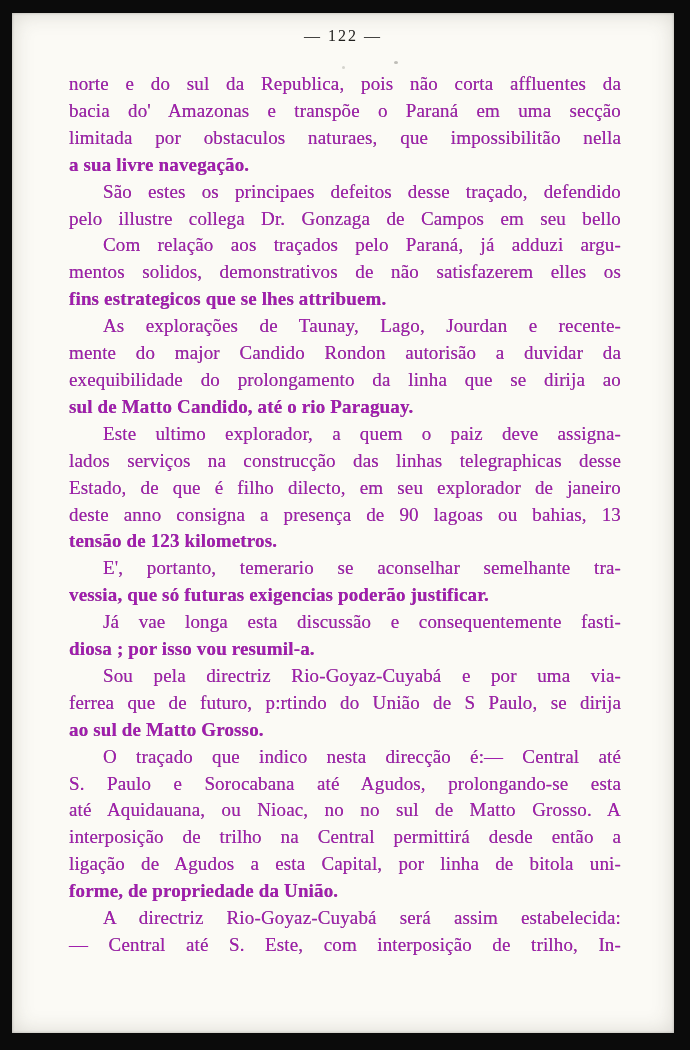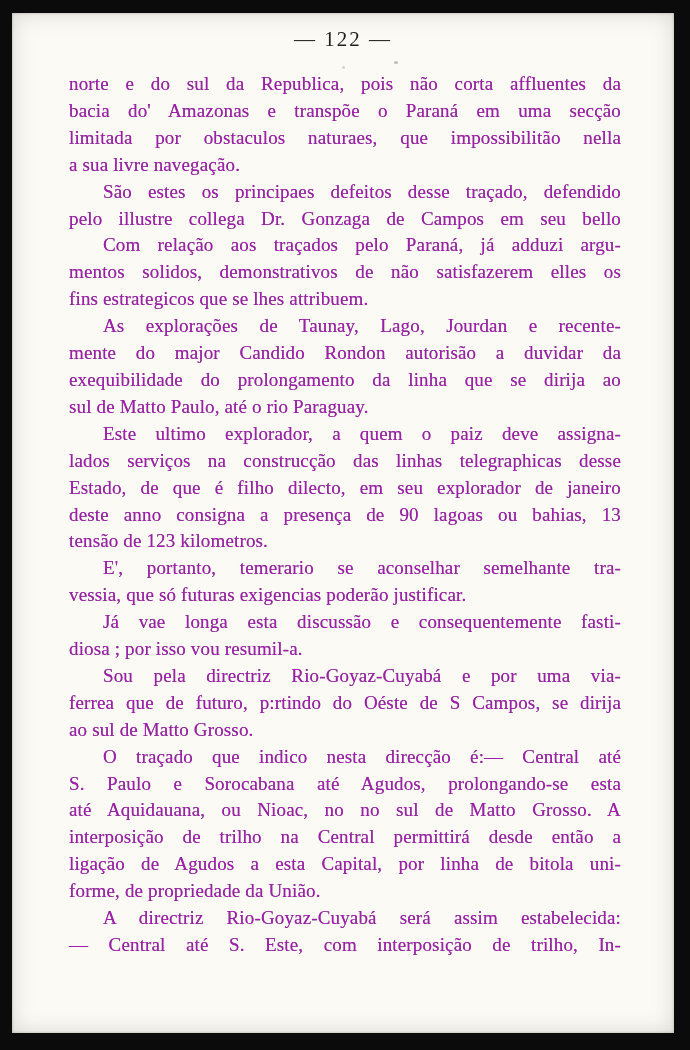--- a/index.html
+++ b/index.html
@@ -34,7 +34,7 @@
     left: 0;
     width: 100%;
     text-align: center;
-    font-size: 21px;
+    font-size: 16px;
     letter-spacing: 2px;
     color: #22211f;
   }

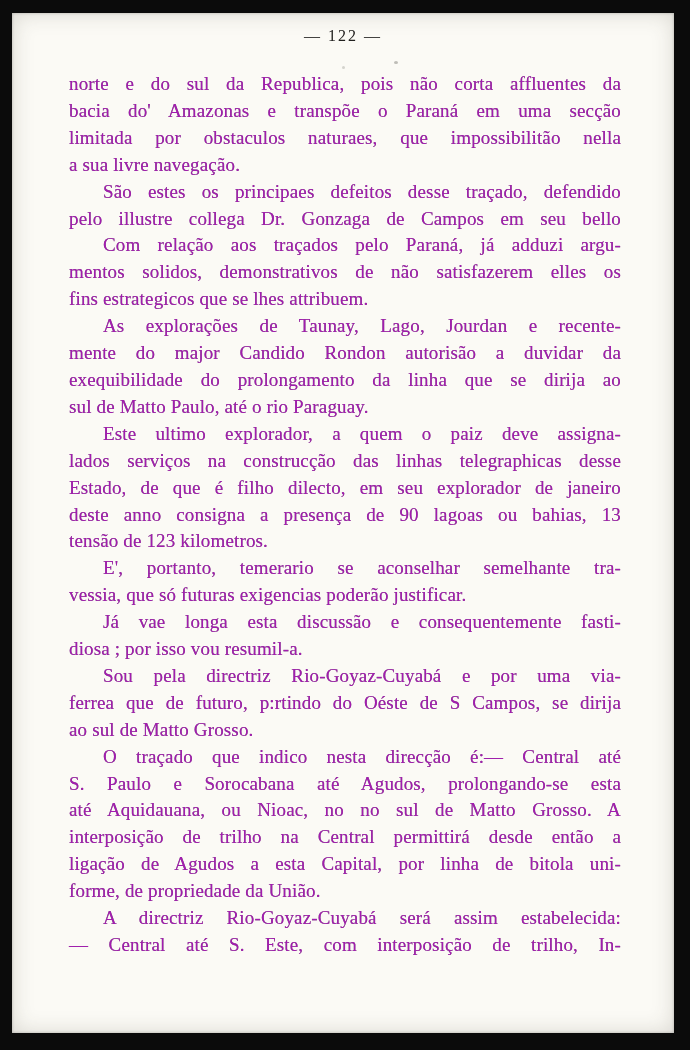--- a/index.html
+++ b/index.html
@@ -56,6 +56,7 @@
   }
   .ln.last {
     text-align-last: left;
+    font-weight: bold;
   }
   .ln.ind {
     padding-left: 34px;

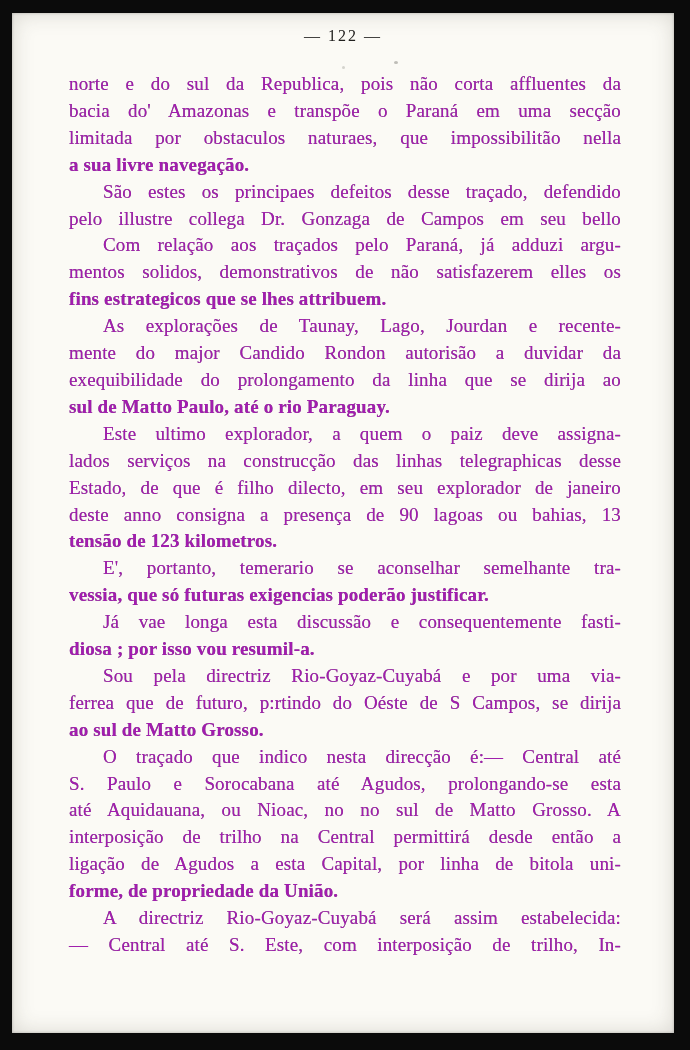--- a/index.html
+++ b/index.html
@@ -104,7 +104,7 @@
         <div class="ln ind">As explorações de Taunay, Lago, Jourdan e recente-</div>
         <div class="ln">mente do major Candido Rondon autorisão a duvidar da</div>
         <div class="ln">exequibilidade do prolongamento da linha que se dirija ao</div>
-        <div class="ln last">sul de Matto Paulo, até o rio Paraguay.</div>
+        <div class="ln last">sul de Matto Candido, até o rio Paraguay.</div>
       </div>
 
       <div class="para">

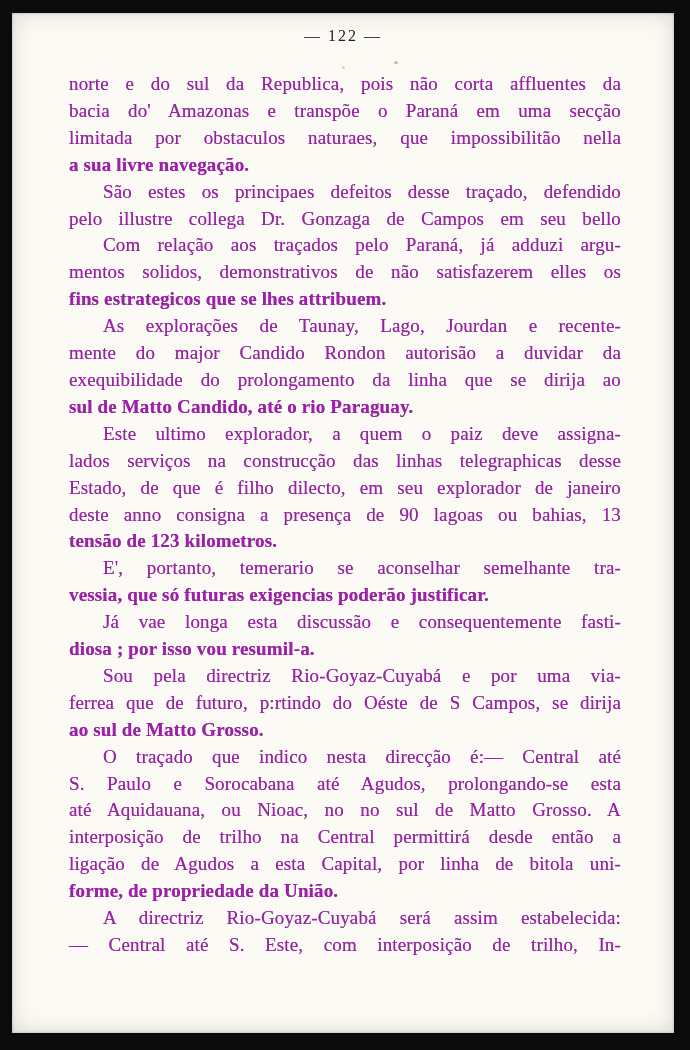--- a/index.html
+++ b/index.html
@@ -127,7 +127,7 @@
 
       <div class="para">
         <div class="ln ind">Sou pela directriz Rio-Goyaz-Cuyabá e por uma via-</div>
-        <div class="ln">ferrea que de futuro, p:rtindo do Oéste de S  Campos, se dirija</div>
+        <div class="ln">ferrea que de futuro, p:rtindo do União de S  Paulo, se dirija</div>
         <div class="ln last">ao sul de Matto Grosso.</div>
       </div>
 

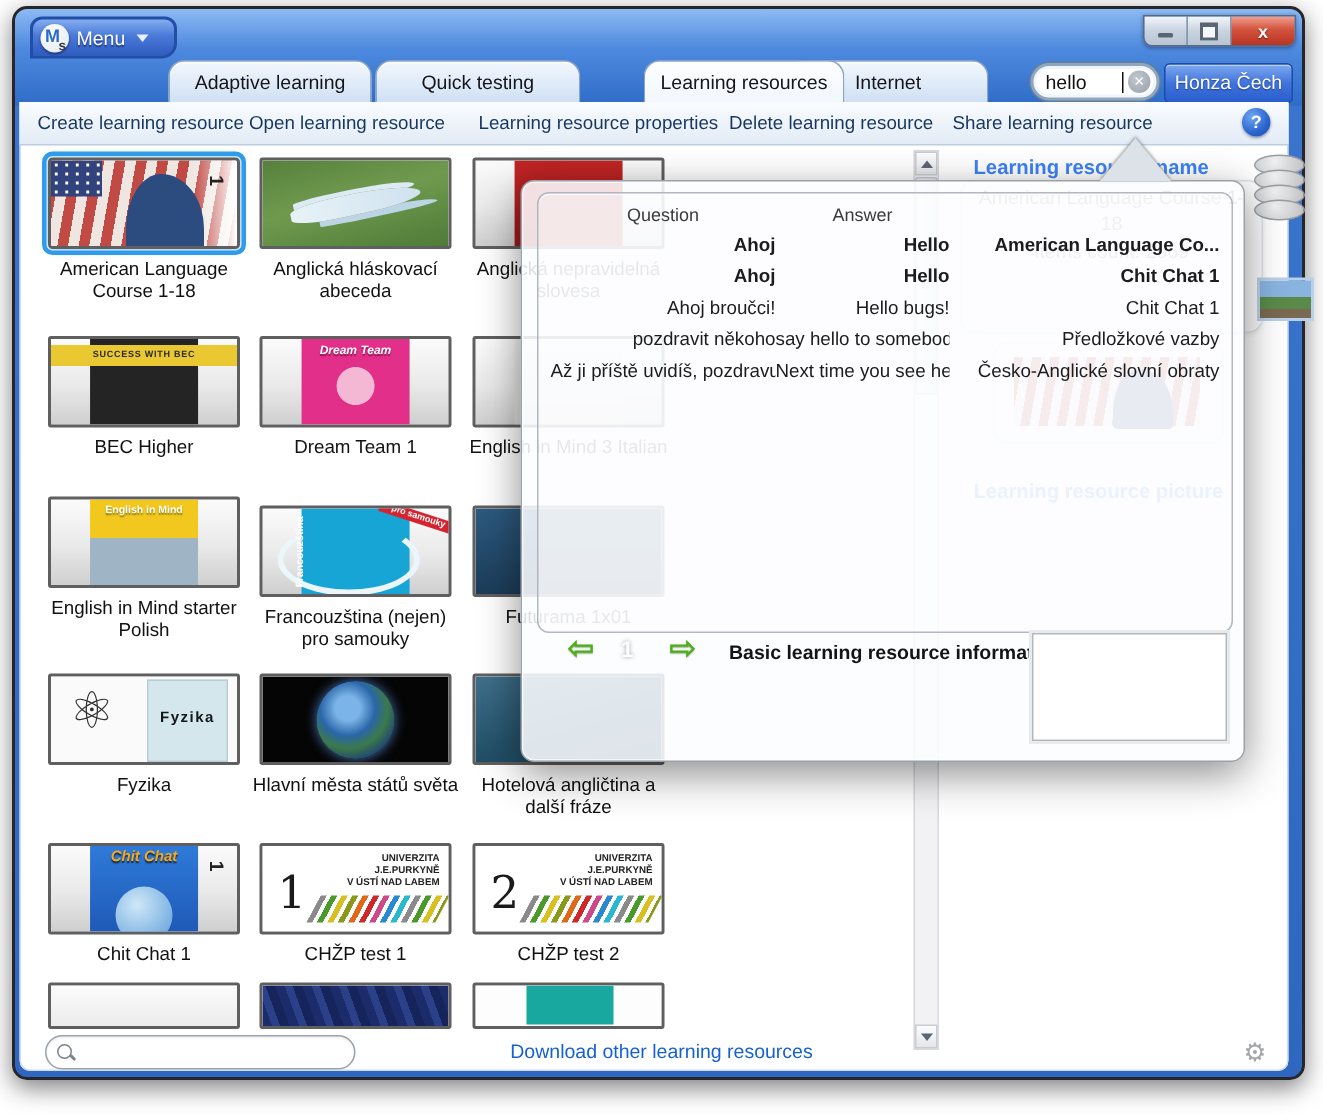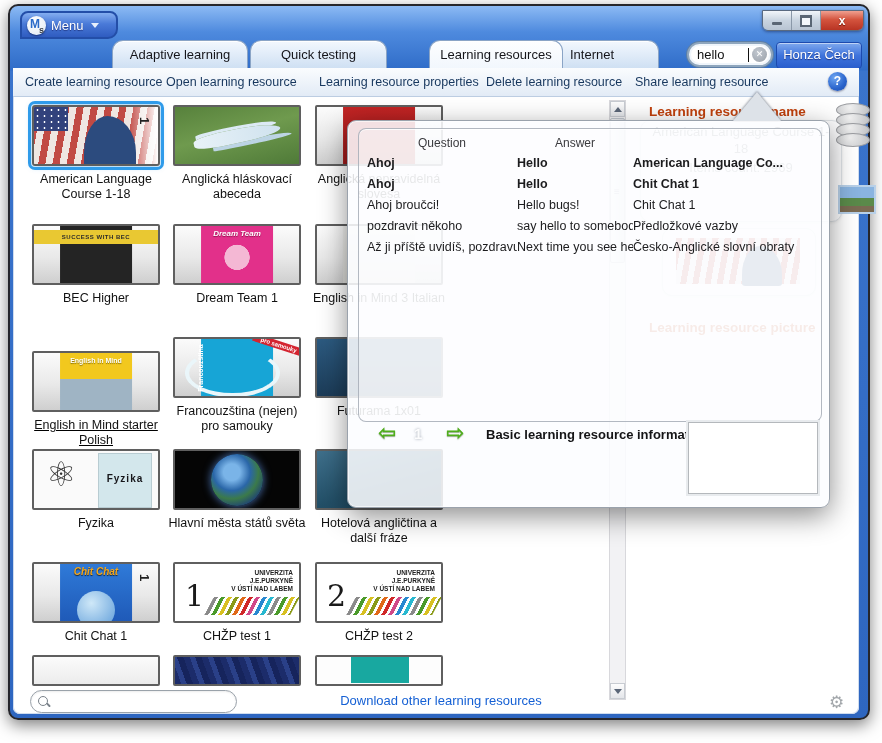--- a/index.html
+++ b/index.html
@@ -130,7 +130,7 @@
   .sthumb::after{content:"≡";position:absolute;left:3px;top:50%;transform:translateY(-50%);color:#9aa2ae;font-size:10px;}
 
   
-  .side-head{position:absolute;font-size:13.5px;font-weight:bold;color:#c2410c;text-shadow:0 1px 0 #fff;}
+  .side-head{position:absolute;font-size:13.5px;font-weight:bold;color:#3b82f6;text-shadow:0 1px 0 #fff;}
   .side-val{position:absolute;text-align:center;font-size:13px;color:#707478;line-height:1.3;}
   .side-panel{position:absolute;border:1px solid #e0e4e8;border-radius:10px;background:#fdfdfe;box-shadow:0 1px 3px rgba(0,0,0,.08);}
   .discs{position:absolute;left:836px;top:103px;width:36px;height:44px;}

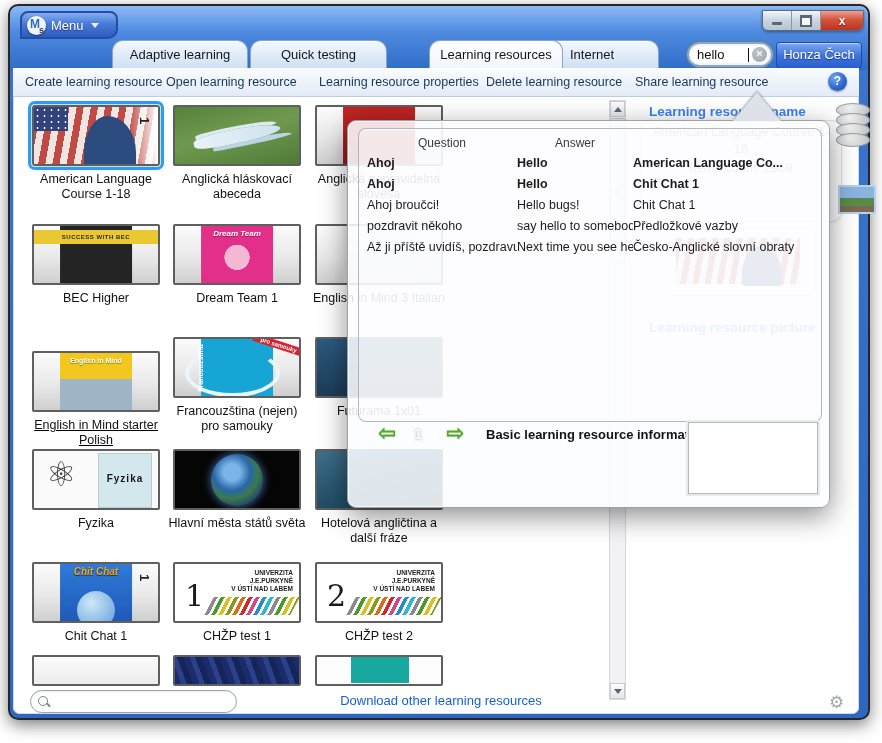--- a/index.html
+++ b/index.html
@@ -149,7 +149,7 @@
   .plist{position:absolute;left:10px;top:7px;width:462px;height:292px;border:1px solid rgba(165,172,182,.85);
     border-radius:8px;background:rgba(255,255,255,.28);box-shadow:inset 0 1px 0 rgba(255,255,255,.8);}
   .prow{display:grid;grid-template-columns:150px 116px 1fr;padding:0 8px;height:21px;line-height:21px;font-size:12.5px;color:#1c1c1e;}
-  .prow>div{overflow:hidden;white-space:nowrap;}
+  .prow>div{overflow:hidden;white-space:nowrap;text-align:right;}
   .prow.hdr{height:20px;line-height:20px;margin-top:4px;color:#3a3a3e;font-size:12px;}
   .prow.hdr>div{text-align:center;}
   .prow.bold{font-weight:bold;}

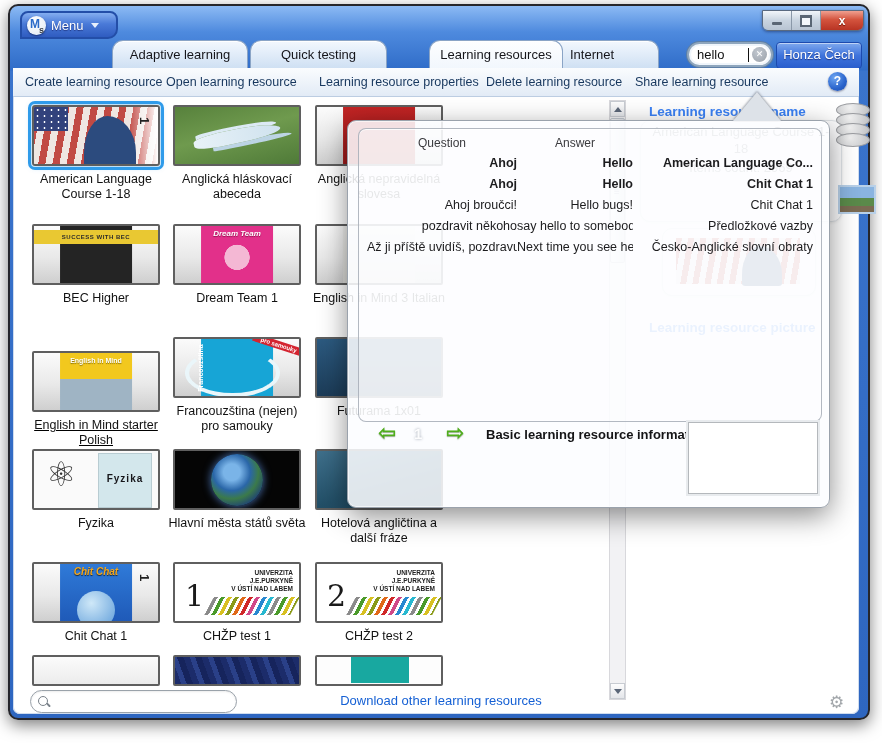--- a/index.html
+++ b/index.html
@@ -269,7 +269,7 @@
     <div class="title">English in Mind 3 Italian</div>
   </div>
 
-  <div class="card" style="left:25px;top:351px;text-decoration:underline;">
+  <div class="card" style="left:25px;top:331px;">
     <div class="thumb">
       <div class="cover c6">
           <div class="book"></div>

* * * *

▶ [Exercise details] Reply with one number, the count of lines in the records that include the word "Paulo".

▶ [Solution to this problem] 2